Yes, that's somehow my point as well. From the view of inflight
reporting current virtqueue is not self-contained. So it should be
fine to introduce facilities to report them.

>
> > >
> > > > 2) there are other approaches that we can deal with the unbound time,
> > > > timeout in driver + reset
> > > >
> > > > > I mean, both operations have unbound time for
> > > > > sure, but I would say that any device should handle reset way faster
> > > > > than the STOP.
> > > >
> > > > Any reason that STOP is faster?

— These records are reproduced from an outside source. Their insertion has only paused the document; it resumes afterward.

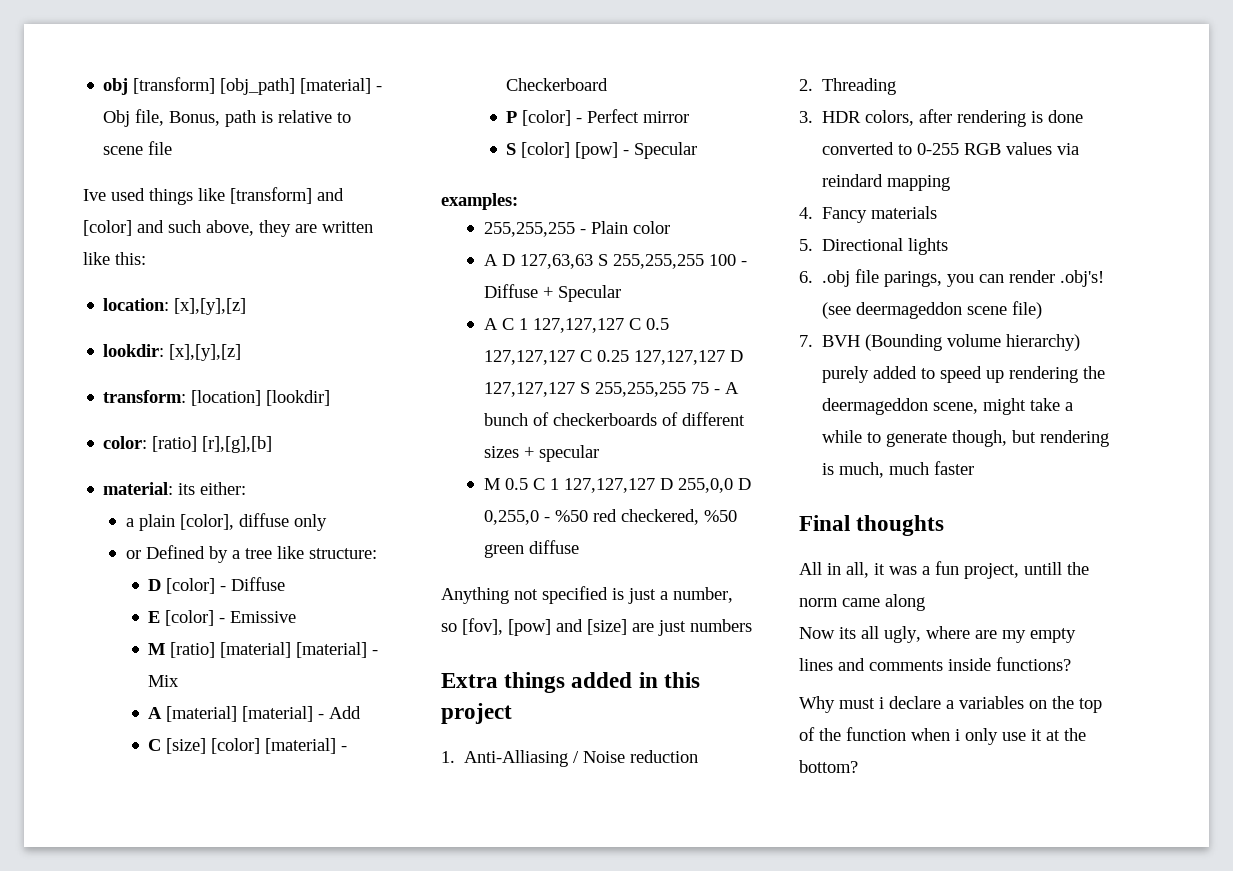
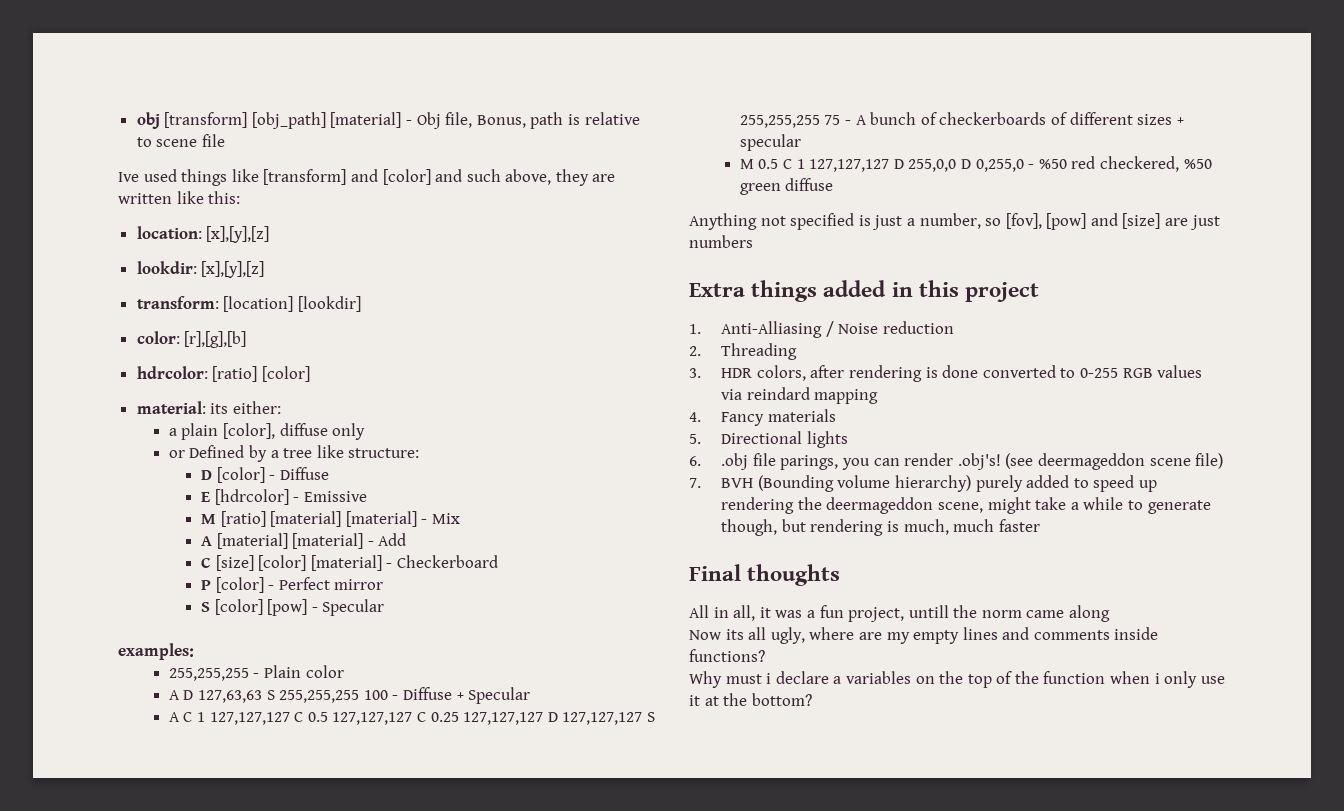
[152,436,273,453] [ratio] [r],[g],[b] -> [184,331,247,348] [136,366,310,382] [r],[g],[b] // hdrcolor: [ratio] [color]
[165,610,215,626] [color] -> [214,489,289,505] [hdrcolor]

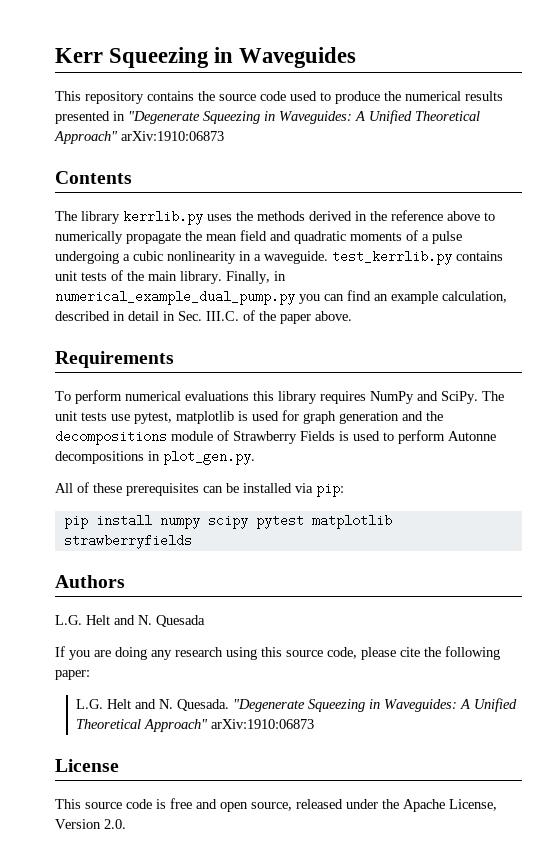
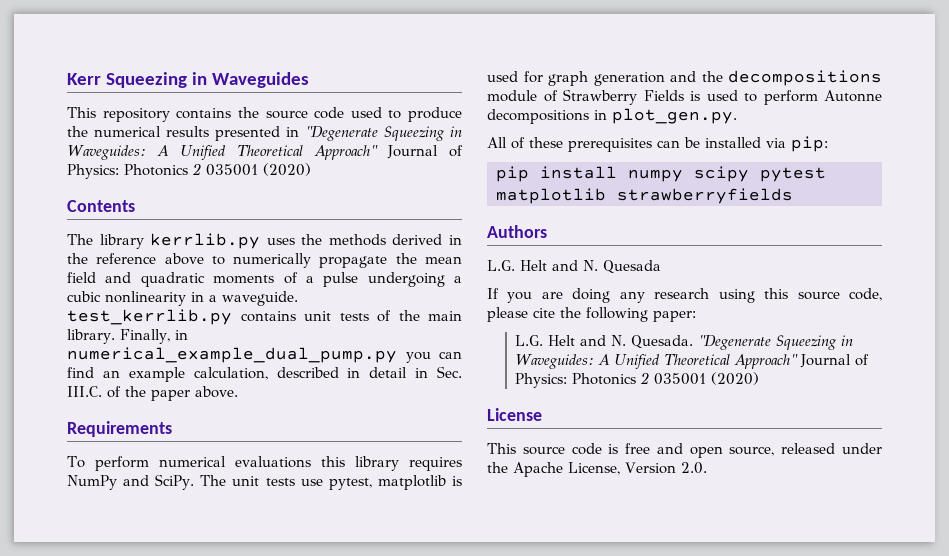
[121,131,224,141] arXiv:1910:06873 -> [386,145,463,159] [67,163,311,179] Journal of Physics: Photonics 2 035001 (2020)
[210,719,314,729] arXiv:1910:06873 -> [800,354,870,368] [515,372,760,388] Journal of Physics: Photonics 2 035001 (2020)

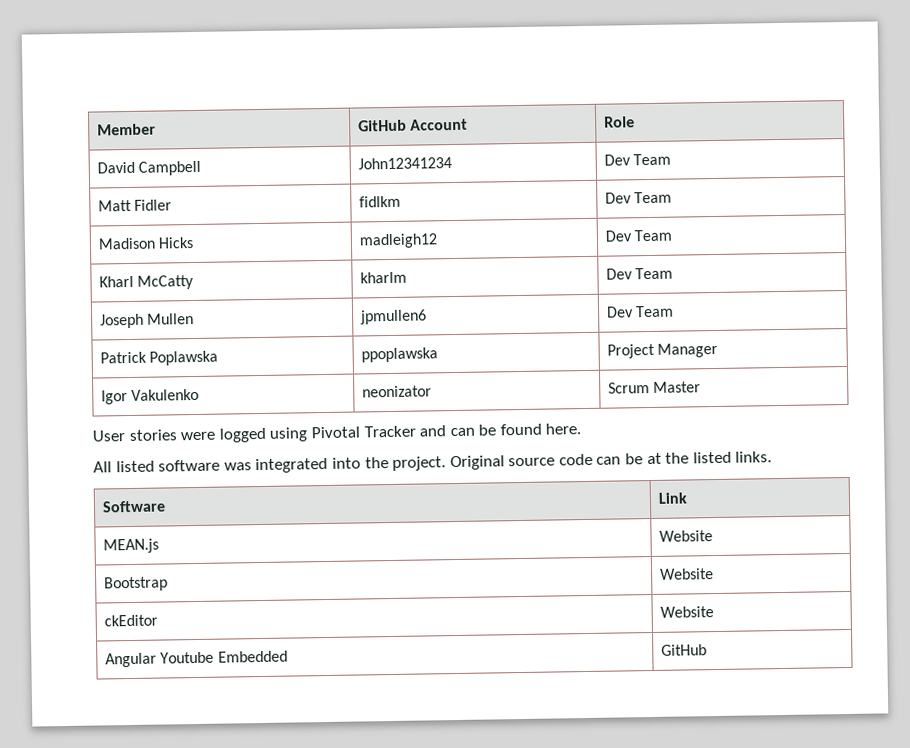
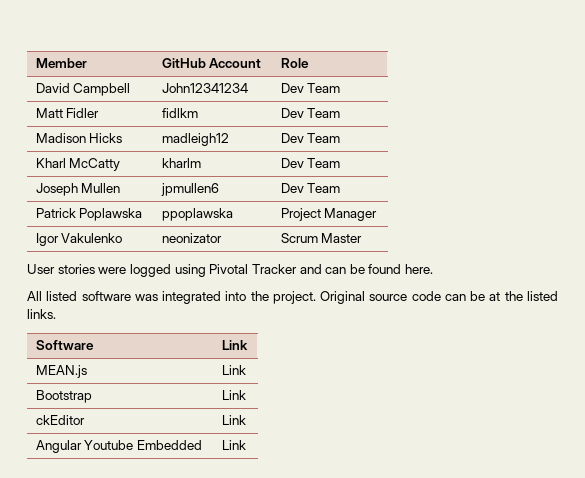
[659,530,714,542] Website -> [221,365,246,375] Link
[660,568,715,580] Website -> [221,390,246,400] Link
[660,606,715,618] Website -> [221,415,246,425] Link
[661,644,708,656] GitHub -> [221,440,246,450] Link

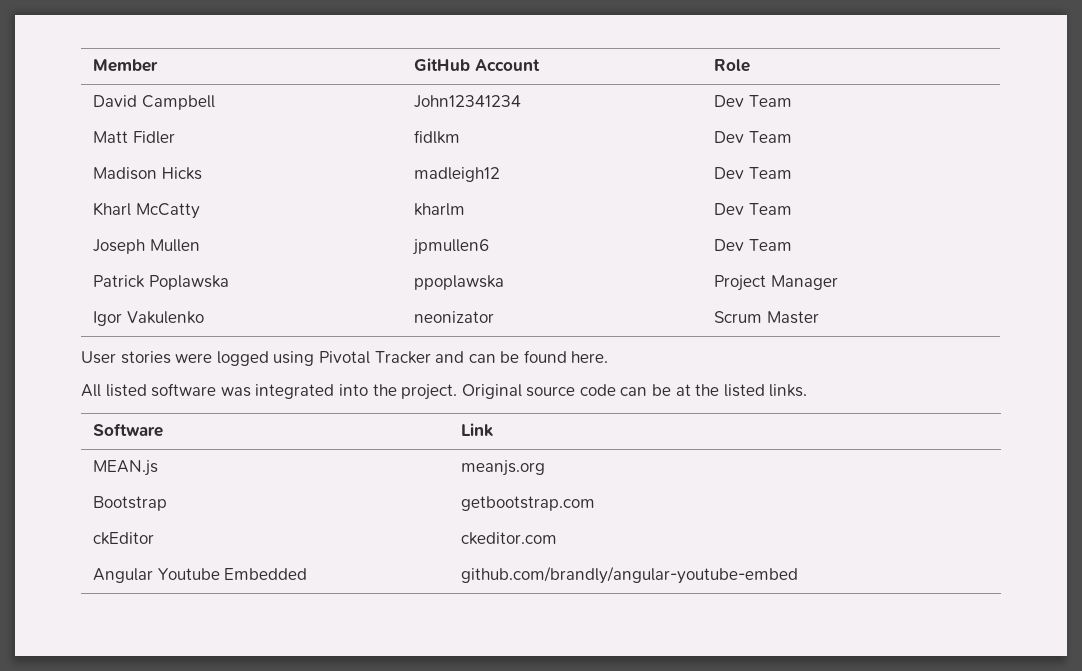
[221,365,246,375] Link -> [461,460,546,476] meanjs.org
[221,390,246,400] Link -> [461,496,596,511] getbootstrap.com
[221,415,246,425] Link -> [461,532,558,545] ckeditor.com
[221,440,246,450] Link -> [461,566,799,584] github.com/brandly/angular-youtube-embed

I'd expect STOP is a subset of reset,
> > > > that is, in order to do reset, we must first stop.
> > > >
> > >
> > > I'm not sure if that is the way hardware can work, but with reset the
> > > device can reclaim the needed resources for the communication in an
> > > asynchronous way, since they are not needed for the driver to ask.
> >
> > Yes and I think we can do the same for the stop.
> >
> > > With the STOP, they need to be communicated to the driver somehow in a
> > > virtio way.
> >
> > So I think if it's device specific, we'd better not assume which is
> > faster. Instead, as discussed, it's better to try our best to avoid
> > the unbound stop (as what we did for reset). If we fail, it's not late
> > to consider how to recover from that.
> >
>
> I'm fine with that.
>
> > >
> > > > >
> > > > > I fully agree on your point, but I can also see the other way around:
> > > > > It would be convenient to have a configuration interrupt for the reset
> > > > > too, but it is impossible since we cannot configure any before the
> > > > > reset.
> > > >
> > > > I think it's a more about the question:
> > > >
> > > > 1) Why an interrupt is a must for STOP
> > > >
> > > > than
> > > >
> > > > 2) If we can use an interrupt
> > > >
> > > > My questions are all for 1).
> > > >
> > >
> > > It's not a must.
> > >
> > > > >
> > > > > > >
> > > > > > > If the community still has concerns about it, another option is to
> > > > > > > actually extract the way the device notifies it from the general
> > > > > > > facilities, and make it transport specific. But to use the device
> > > > > > > configuration change notification for this makes sense to me. The
> > > > > > > device configuration has changed.
> > > > > >
> > > > > > See above, I think we should have a consistent way to handle reset and stop.
> > > > > >
> > > > > > >
> > > > > > > > As discussed in the previous versions,
> > > > > > > > driver is freed to use timer or what ever other mechanism if it
> > > > > > > > doesn't like the busy polling. I wonder how much value we can gain
> > > > > > > > from a dedicated config interrupt. Especially consider some transport
> > > > > > > > can use transport specific interrupt (not virtio specific interrupt)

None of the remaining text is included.